US budget, tax battle -- new tactics emerge

A delay in next year's tax cuts now looms as a distinct possibility. Republicans now are joining their colleagues in Congress in calling for a postponement of the second installment of the three-year, 25 percent tax reduction. That second installment, a 10 percent cut, is scheduled for next July 1.

The deferment would push the cuts ahead to October 1982 or later.

Furthermore, the White House is showing some signs of being willing to at least listen to such a proposal.

"We are looking at all alternatives," an administration official says of President Reagan's position with regard to alternatives to the additional budget cuts he has proposed.

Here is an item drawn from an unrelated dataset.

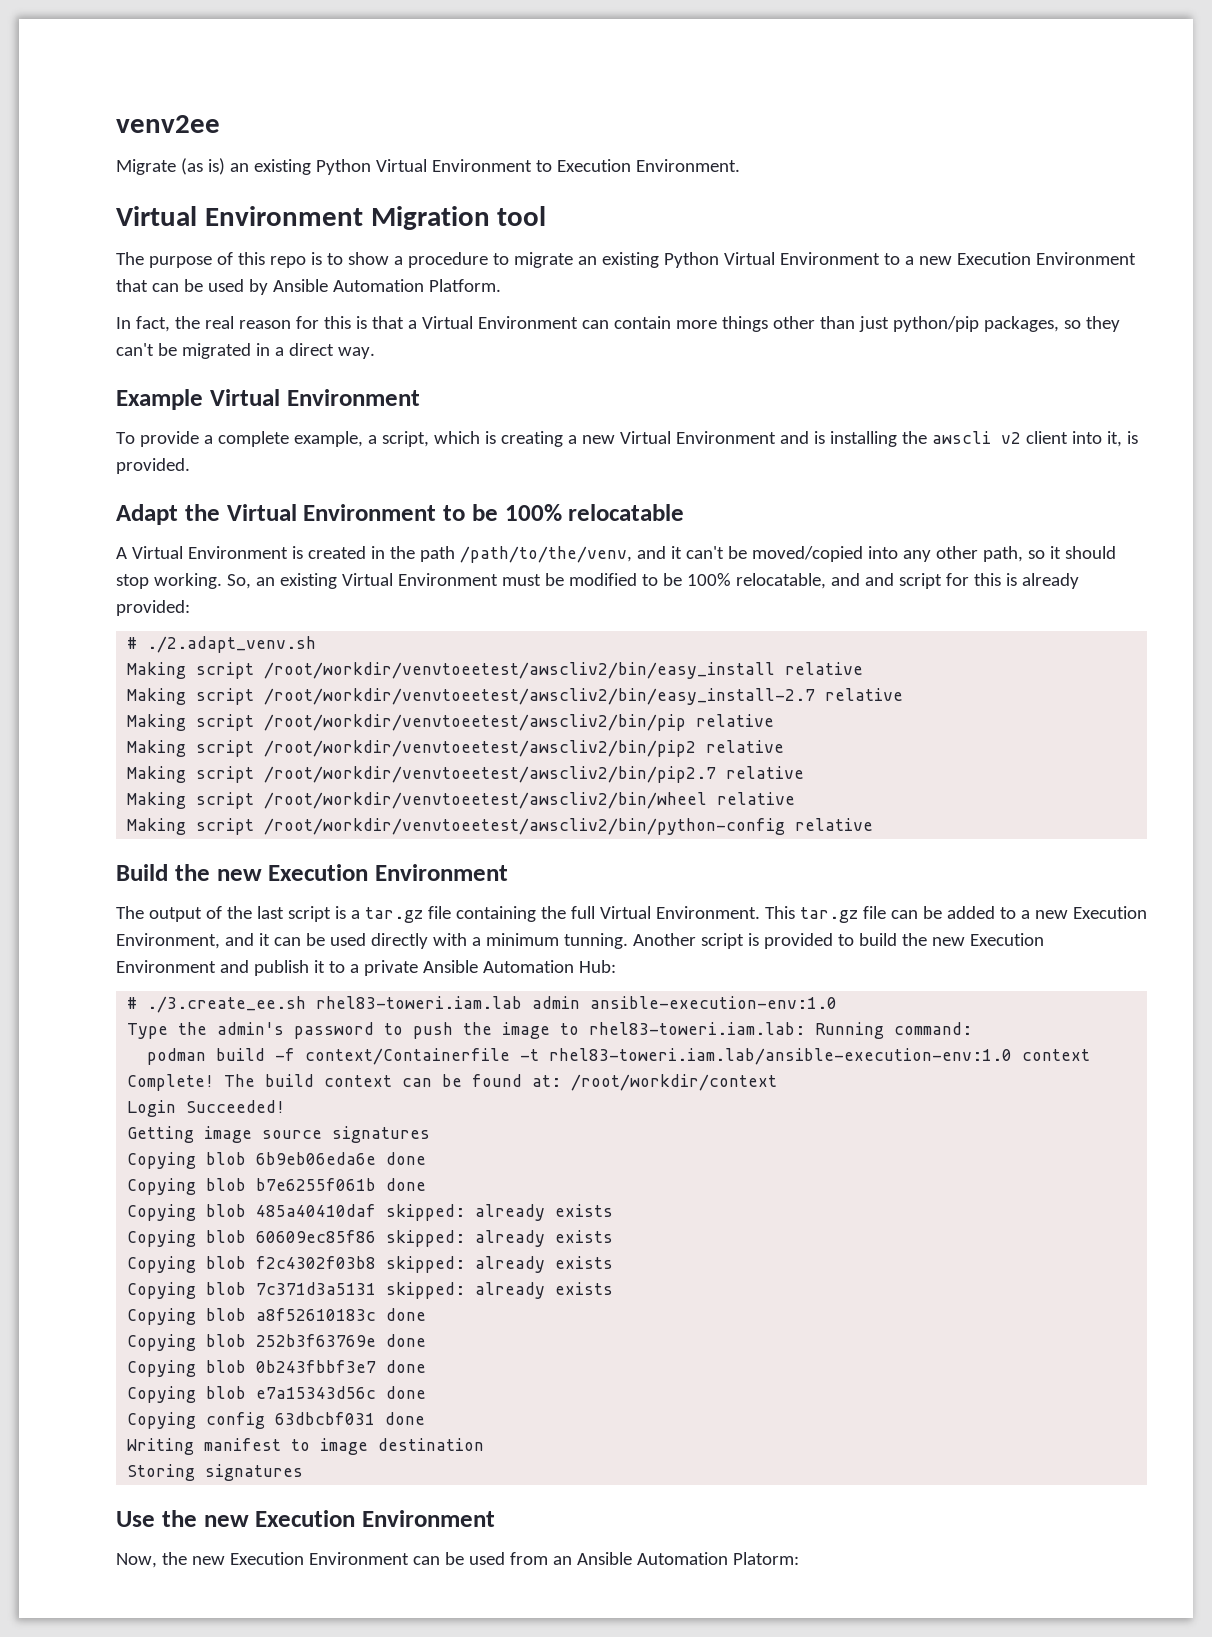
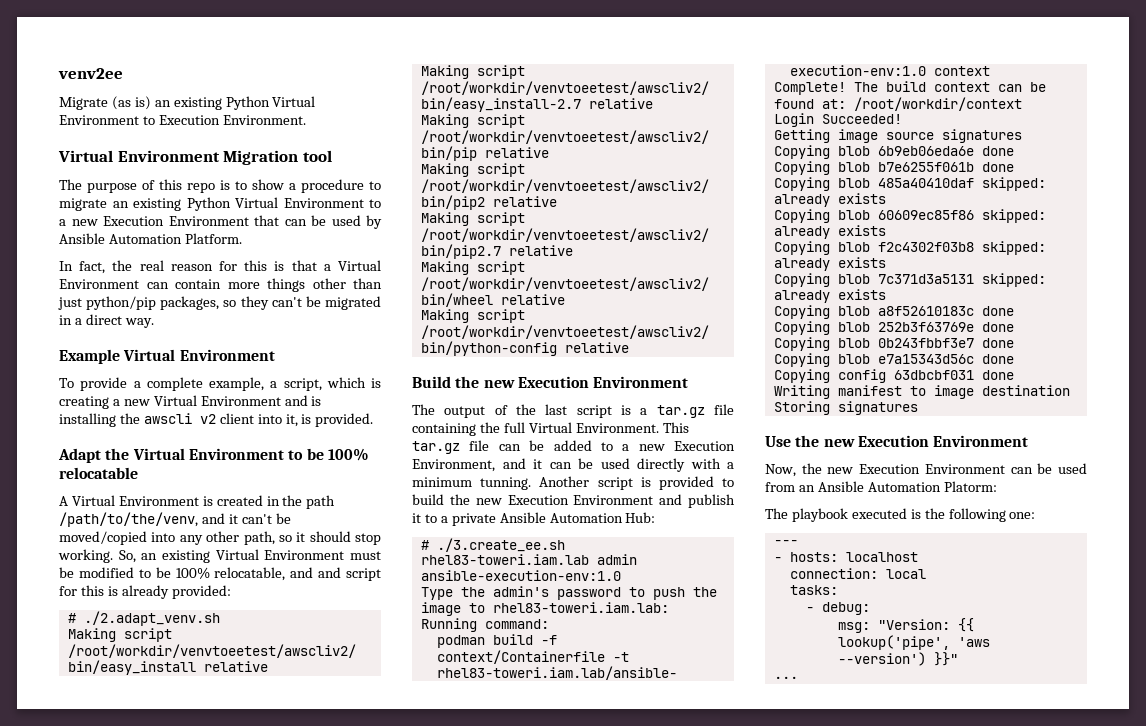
(799, 1558) none -> [765,508,1036,522] [773,540,798,545] [773,552,918,562] [789,568,926,579] [789,585,838,595] [805,602,870,615] [837,618,974,633] [837,635,990,650] [837,652,958,666] [773,676,798,679] // The playbook executed is the following one: // --- // - hosts: localhost // connection: local // tasks: // - debug: // msg: "Version: {{ lookup('pipe', 'aws --version') }}" // ...

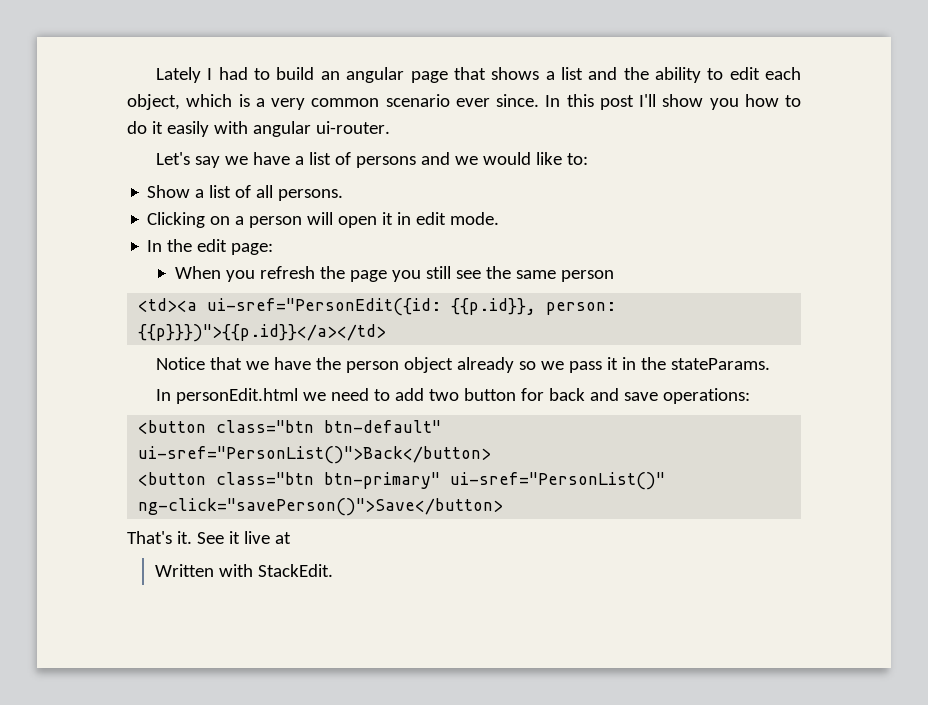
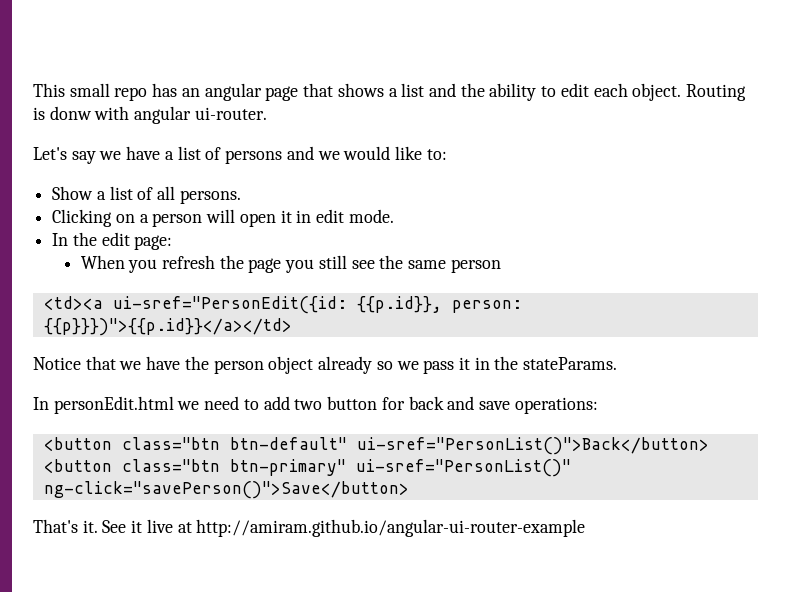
[156,67,315,83] Lately I had to build -> [33,83,178,101] This small repo has
[127,94,801,110] [127,121,209,137] object, which is a very common scenario ever since. In this post I'll show you how to do it easily -> [632,83,747,101] [33,106,92,120] object. Routing is donw
[154,564,333,577] // Written with StackEdit. -> [196,519,586,537] http://amiram.github.io/angular-ui-router-example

"We are unwilling to send out signals [in] any way on this," this presidential aide said in discussing whether the tax-cut deferral proposal might be found acceptable by Mr. Reagan. "The President," he said, "is saying to Congress, 'Let's have a dialogue -- let's listen to whatever alternatives you may have.'"

The administration, meanwhile, has settled on some deferrals much more to its liking. In hot pursuit of a balanced federal budget, the President is planning to defer spending during the next month on a wide range of domestic programs. The savings are expected to total some $1 billion.

These deferrals are possible under a provision of the "continuing resolution" which took effect when Congress failed to pass major appropriations legislation by the start of the new fiscal year, Oct. 1.

Concerning the possibility of postponing the Reagan tax cuts, much of the growing congressional support for such a move comes from those who feel that this is the only route that can be taken without making unnecessarily deep cuts in social programs.

Sen. Bob Dole (R) of Kansas, chairman of the Senate Finance Committee, recently told a group of reporters that congressional support for tax-cut delay was "substantial."

He said that he had made his position on this clear to top figures in the White House. He said he had told them: "You guys better get on with it or you are going to have a problem on your hands."

Earlier Sen. Gary Hart (D) of Colorado had told this same group that he was noting growing bipartisan backing in Congress for delay of the second installment of the 25 percent tax rate cut.

One White House official said the President would be "powerfully disposed" not to go along with tax-cut delay.

But the prospect seems to be growing here that the President just might accept tax delay, although very reluctantly, if the overall alternative budget-cut package presented to him by Congress is acceptable to him.

Also, there is the possibility now that the President might be presented with new budget legislation that may include tax-cut delay provisions -- even if he continues to oppose such a change. The question then: Would he veto it?

The answer from the White House was noncommital on this, which at least opens the door to the surmise that if the President thought the entire alternative package was the best he could get out of Congress, he might let the legislation go into effect while, at the same time, expressing displeasure over the tax-cut delay.

Using its strategy of deferring spending under the continuing resolution, the administration hopes to make cuts of 12 percent from current funding in most programs outside of defense. These cuts would come in the 50 days between Oct. 1 and Nov. 20, when a second continuing resolution may be necessary.

The funding deferrals, ordered by the President's Office of Management and Budget, can be overridden by either the Senate or the House.